Category: Uncategorized

Risks of Forex Trading

As with any type of investment forex trading also carries a certain level of risk. This level of risk may or may not be suitable for an investor. The risks involved in trading forex may not be something that investors want to take on.

Before any investor decides on taking part in currency trading, he or she should take into consideration their experience level, monetary objectives, and their ability to distinguish and work with the risks involved. Here is a list of some of those risks that investors in forex markets may likely face with their forex deals.

Credit Risk:

In currency trading, there is also a credit risk involved. An outstanding currency position made by an investor may not be paid off as agreed due to the intended or unintended actions made by the other party, known as the counterparty, on the deal.

Dictatorship or Country Risk:

There is another type of risk that investors in the worlds major currencies have to deal with, which is not usually a problem with countries under a stable government.

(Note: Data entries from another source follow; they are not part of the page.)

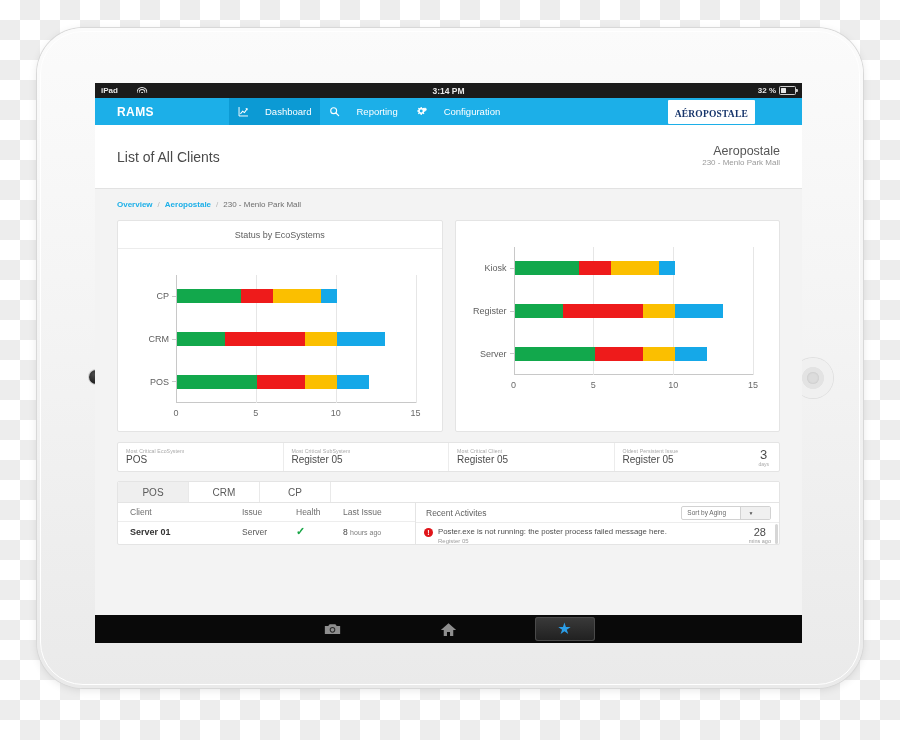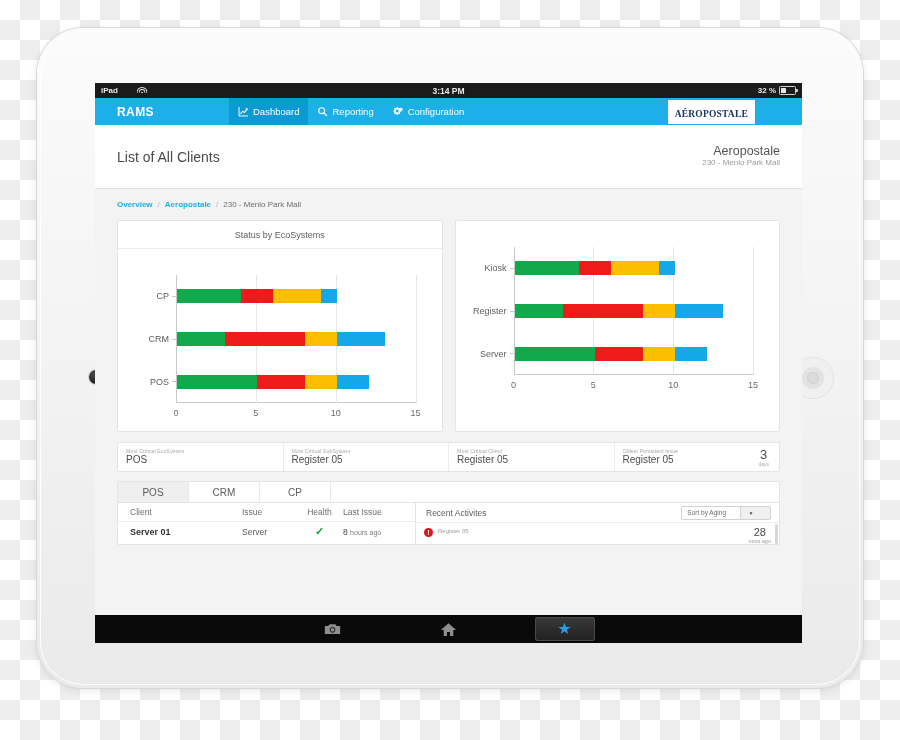--- a/index.html
+++ b/index.html
@@ -62,21 +62,21 @@
   .wifi i:nth-child(2){width:5px;height:2.5px;top:2px;}
   .wifi i:nth-child(3){width:1.8px;height:1.8px;top:4.6px;border-radius:50%;background:#e8e8e8;border:none;}
   .battery{display:inline-block;width:15px;height:7.5px;border:1px solid #cfcfcf;border-radius:1.5px;position:relative;}
   .battery::after{content:"";position:absolute;right:-3px;top:2px;width:1.6px;height:3px;background:#cfcfcf;border-radius:0 1px 1px 0;}
   .battery i{position:absolute;left:1px;top:1px;bottom:1px;width:5px;background:#e8e8e8;border-radius:.5px;}
 
   
   #app-nav{height:27px;background:#1CAFE8;display:flex;align-items:stretch;color:#fff;}
   #brand{width:112px;display:flex;align-items:center;padding-left:22px;
          font-weight:bold;font-size:12px;letter-spacing:.4px;}
-  .nav-item{display:flex;align-items:center;gap:4px;padding:0 9px;font-size:9.5px;
+  .nav-item{display:flex;align-items:center;gap:16px;padding:0 9px;font-size:9.5px;
             color:#ffffff;cursor:pointer;}
   .nav-item.active{background:#0C9AD4;}
   #logo-box{
     margin-left:auto;align-self:center;margin-right:47px;background:#fff;
     padding:3px 7px;border-radius:1px;
   }
   #logo-box span{font-family:"Liberation Serif",serif;font-weight:bold;font-size:9.5px;
                  color:#17356B;letter-spacing:.2px;white-space:nowrap;}
 
   
@@ -135,21 +135,21 @@
   #tab-filler{flex:1;}
 
   #panel-body{display:flex;flex:1;}
   #tbl{width:297px;border-right:1px solid #e4e4e4;display:flex;flex-direction:column;}
   .tr{display:flex;align-items:center;height:19px;padding:0 0 0 12px;box-sizing:border-box;}
   .tr.head{border-bottom:1px solid #ededed;}
   .th{font-size:8.5px;color:#6e6e6e;}
   .td{font-size:8.5px;color:#555;}
   .c-client{width:112px;}
   .c-type{width:54px;}
-  .c-health{width:47px;text-align:center;}
+  .c-health{width:47px;text-align:left;}
   .c-last{width:70px;}
   .td.c-client{font-weight:bold;font-size:9px;color:#333;}
   .check{color:#18A646;font-size:11px;font-weight:bold;}
   .ago-num{color:#444;}
   .ago-unit{font-size:7px;color:#7c7c7c;}
 
   #activity{flex:1;display:flex;flex-direction:column;position:relative;}
   .act-head{height:19px;display:flex;align-items:center;padding:0 8px 0 10px;
             border-bottom:1px solid #ededed;}
   .act-title{font-size:8.5px;color:#5e5e5e;}
@@ -419,20 +419,21 @@
           <div class="act-head">
             <div class="act-title">Recent Activites</div>
             <div class="sortbox">
               <span>Sort by Aging</span>
               <span class="caret">▼</span>
             </div>
           </div>
           <div class="act-item">
             <div class="err-ico">!</div>
             <div class="act-text">
+              <div class="act-msg">Poster.exe is not running: the poster process failed message here.</div>
               <div class="act-sub">Register 05</div>
             </div>
             <div class="act-age">
               <div class="n">28</div>
               <div class="u">mins ago</div>
             </div>
           </div>
           <div id="act-scroll"></div>
         </div>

A dictatorship or sovereign country risk may be experienced by investors that deal with currency crosses in countries that offer attractive deals but may have political tension.

A dictatorship risk generally refers to the power of a country’s government to interfere with the forex trading and activity in their sovereignty. Investors in such currencies have to bear in mind such risks and always be prepared for possible administrative restrictions that may bring about possible losses. Someone new to forex trading should avoid this type of risk by dealing only in major currencies.